El tiempo dejó de ser una medida lineal después de la noche en el columpio. Las semanas que siguieron a nuestro encuentro no fueron un noviazgo, sino una fusión. De repente, ya no había necesidad de llenar vacíos ni de fingir intereses. El universo había dado el "sí," y nosotros solo teníamos que ponernos al día.
Nuestros encuentros eran una coreografía de la certeza. Nos veíamos todos los días. Nos dábamos cuenta de que terminábamos las frases del otro o que pedíamos el mismo café antes de consultarlo. No era una atracción física impulsiva; era una pertenencia silenciosa que lo invadía todo. La mano de Max se sentía tan familiar en mi espalda, que el día que no me tocaba, sentía un vacío físico.
Nos convertimos en investigadores obsesivos de nuestra propia conexión. Pasábamos las noches en su departamento, rodeados de libros sobre mitología, teorías del destino y neurociencia, intentando encontrar una explicación lógica al nombre "Sax" y a la "corriente" que sentíamos al mirarnos.
—Si no fuera por esa placa de mármol que tengo en casa, pensaría que es una locura colectiva —bromeó Max una noche, mientras trazaba en una servilleta el glifo de las esencias entrelazadas que había dibujado sin saber por qué.
—Pero no es una locura —respondí yo, recostada en su hombro, sintiendo la paz que nunca había conocido—. Es el único punto en mi vida donde la melancolía se ha ido. El vacío se ha llenado. Me siento completa, Max. Y por eso sé que es verdad.
La Integridad que habíamos jurado en la Fuente se estaba construyendo ahora con gestos terrenales: él me cuidaba cuando el pánico por la misión se asomaba, y yo le daba la calma cuando la presión en su pecho se volvía insoportable. Nuestra comunicación se había vuelto telépata; una mirada era suficiente para saber si el otro estaba sintiendo el "tirón" del destino.
La presión crecía. No podíamos seguir viviendo a medias tintas. Nuestras carreras y amistades se estaban desdibujando por la urgencia de estar juntos y de buscar la verdad.
Un martes por la tarde, mientras estábamos en un café, la presión se volvió insoportable. No fue un dolor; fue una orden física. El aire se enrareció alrededor de nuestra mesa.

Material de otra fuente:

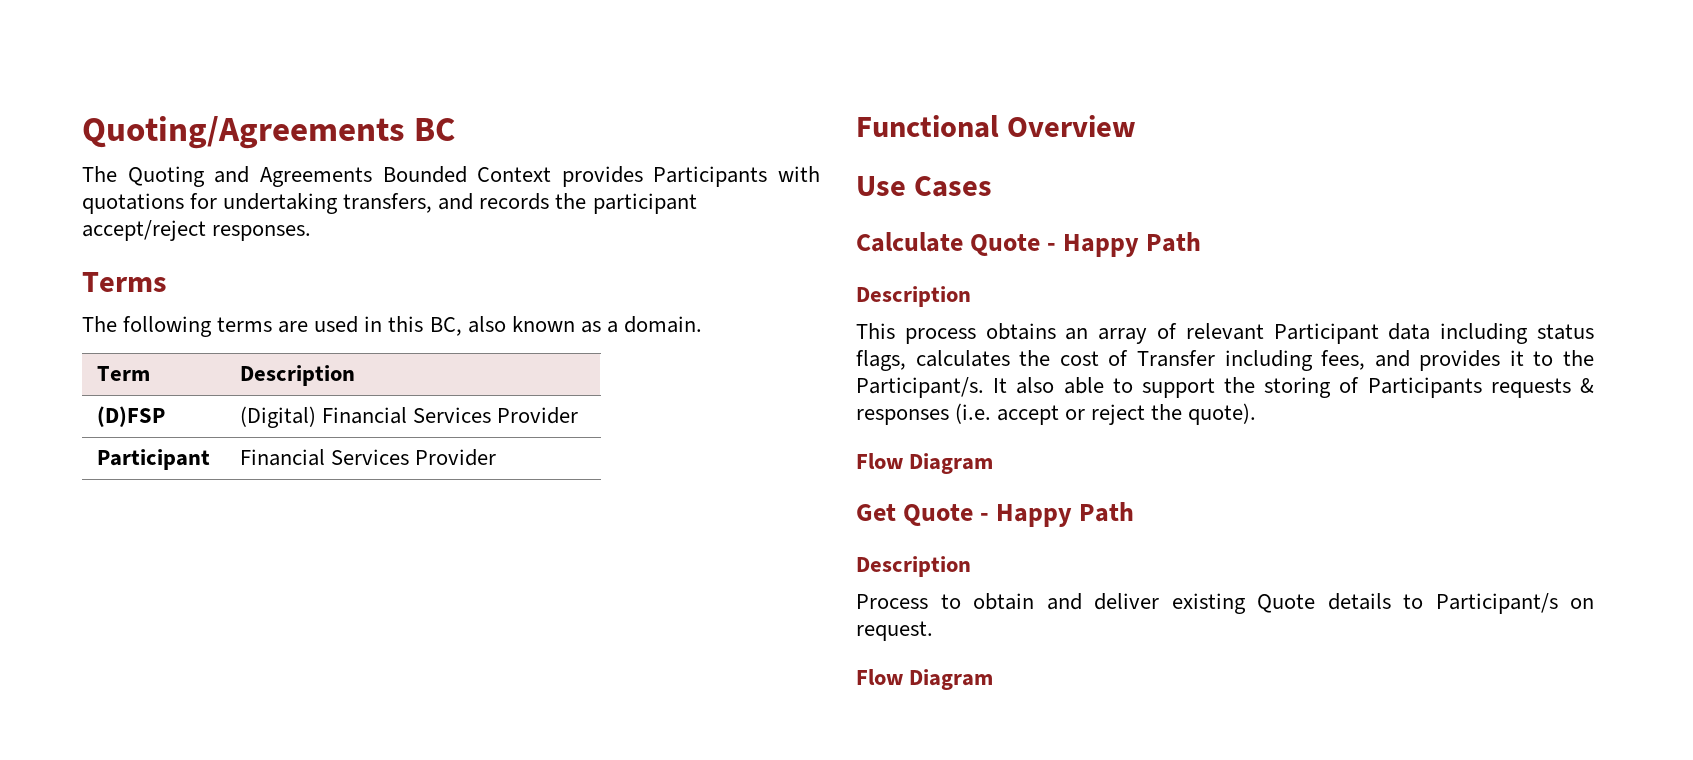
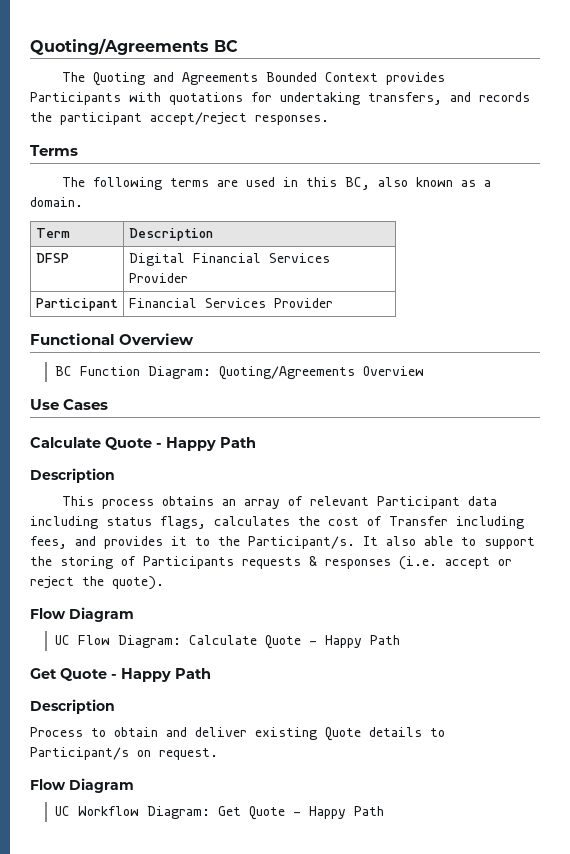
[96,406,165,427] [239,406,316,428] (D)FSP | (Digital) -> [35,253,69,263] [128,253,185,266] DFSP | Digital
(1137, 126) none -> [55,366,425,380] // BC Function Diagram: Quoting/Agreements Overview
(994, 463) none -> [55,635,401,649] // UC Flow Diagram: Calculate Quote - Happy Path
(994, 679) none -> [55,806,385,820] // UC Workflow Diagram: Get Quote - Happy Path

—Tienes que irte —le dije, sintiendo que mi voz apenas salía.
—Lo sé —respondió Max, su rostro contraído por la misma urgencia—. Es ahora, Liria. La Ley Mayor nos está empujando. Ya no podemos esperar a encontrar el libro correcto. Necesitamos una pista física.
Cerré los ojos, y por un instante, vi la imagen de un antiguo reloj de sol roto, luego una cúpula gris, y sentí el olor a moho. Era la cúpula que había dibujado de niña.
—El Observatorio —susurré.
Max abrió los ojos, sus pupilas dilatadas. El terror se mezcló con la certeza implacable de Sax.
—Lo he visto en sueños, Liria. Durante años. Un edificio viejo, olvidado. Lo he ignorado porque no tenía sentido. Pero el Observatorio... es antiguo, es de piedra, mira al cielo y está en el corazón de la ciudad. Es el único lugar donde la Fuente dejaría una marca en el plano terrenal.
Se levantó de golpe, la silla raspando el suelo, sin importarle las miradas de los demás clientes.
—No vamos a huir todavía. Pero vamos a ir allí. Ahora. Si lo que buscamos no está en un libro, tiene que estar en ese santuario olvidado.
Lo miré, sintiendo un escalofrío de emoción. La etapa de la duda y el cortejo había terminado. El amor se había confirmado. Ahora, comenzaba la misión.
—Vamos, Max. Es hora de que el destino nos dé la primera respuesta.